▸ How to complete this task
The exercise calls for exact output of the lines between the one that contains "html: <div> <div>" and the end of the data, with both ends kept and pictures left out.

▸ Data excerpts
+ + + + + + +

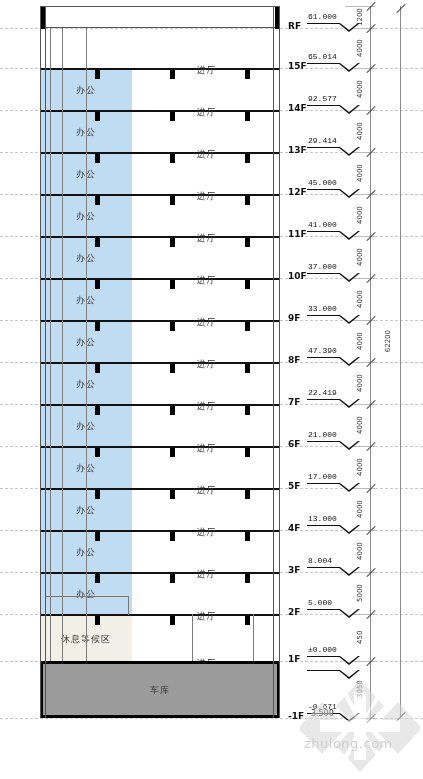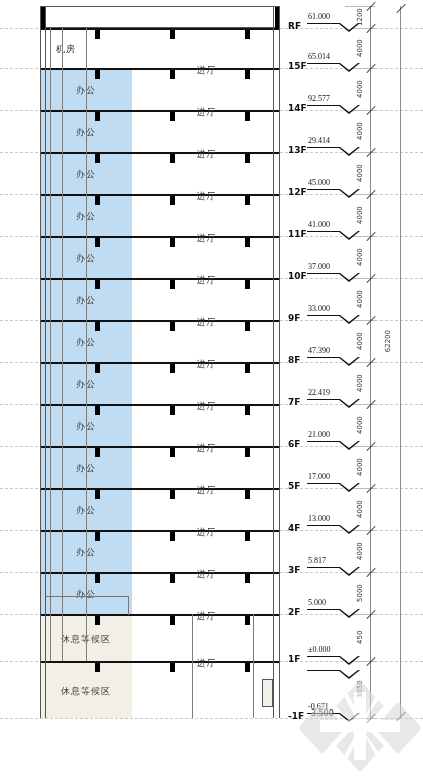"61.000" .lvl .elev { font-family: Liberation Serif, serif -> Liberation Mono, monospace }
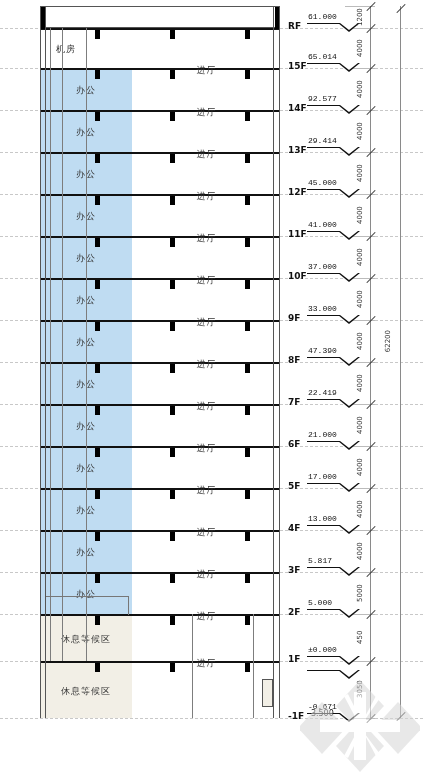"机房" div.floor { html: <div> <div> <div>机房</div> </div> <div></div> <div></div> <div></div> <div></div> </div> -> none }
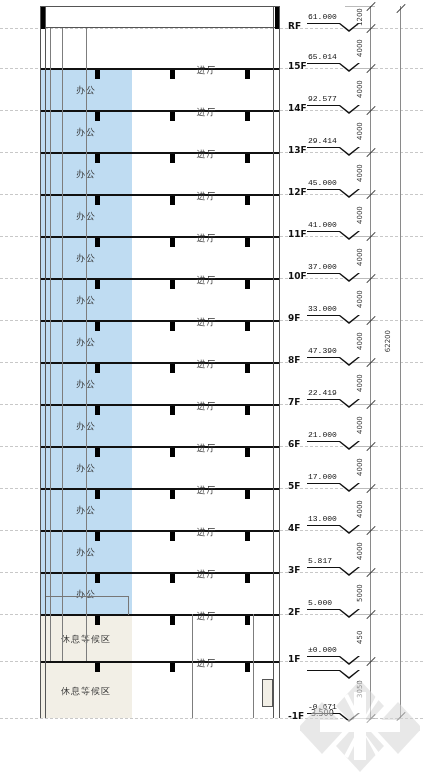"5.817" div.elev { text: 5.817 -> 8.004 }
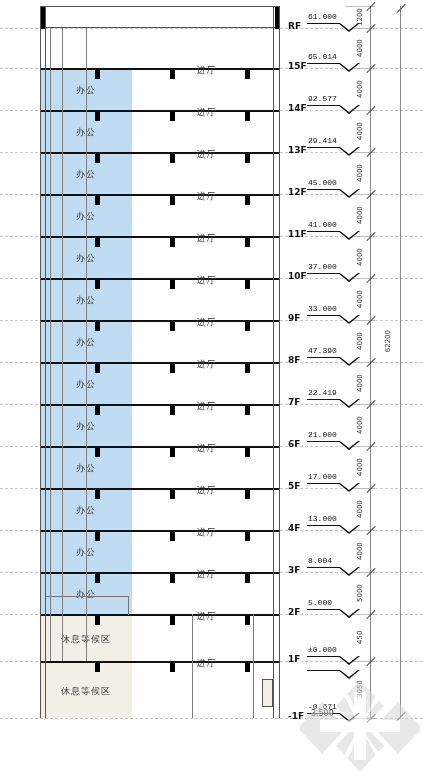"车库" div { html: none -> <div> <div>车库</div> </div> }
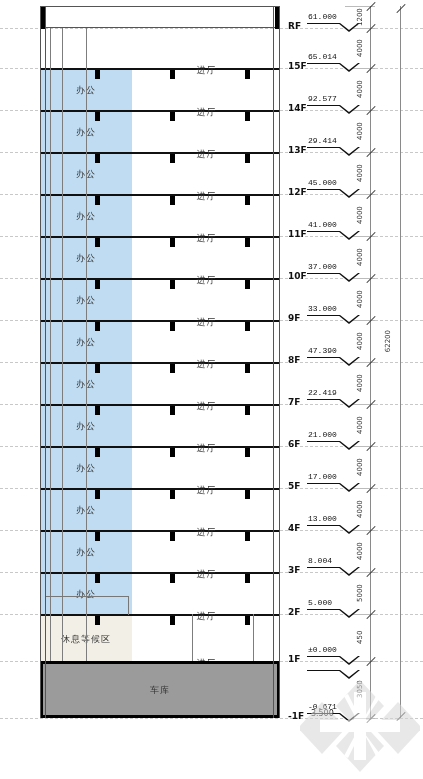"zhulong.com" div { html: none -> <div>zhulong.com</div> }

+ + + + + + +

▸ Completed task
"机房" div.floor { html: <div> <div> <div>机房</div> </div> <div></div> <div></div> <div></div> <div></div> </div> -> none }
"5.817" div.elev { text: 5.817 -> 8.004 }
"车库" div { html: none -> <div> <div>车库</div> </div> }
"zhulong.com" div { html: none -> <div>zhulong.com</div> }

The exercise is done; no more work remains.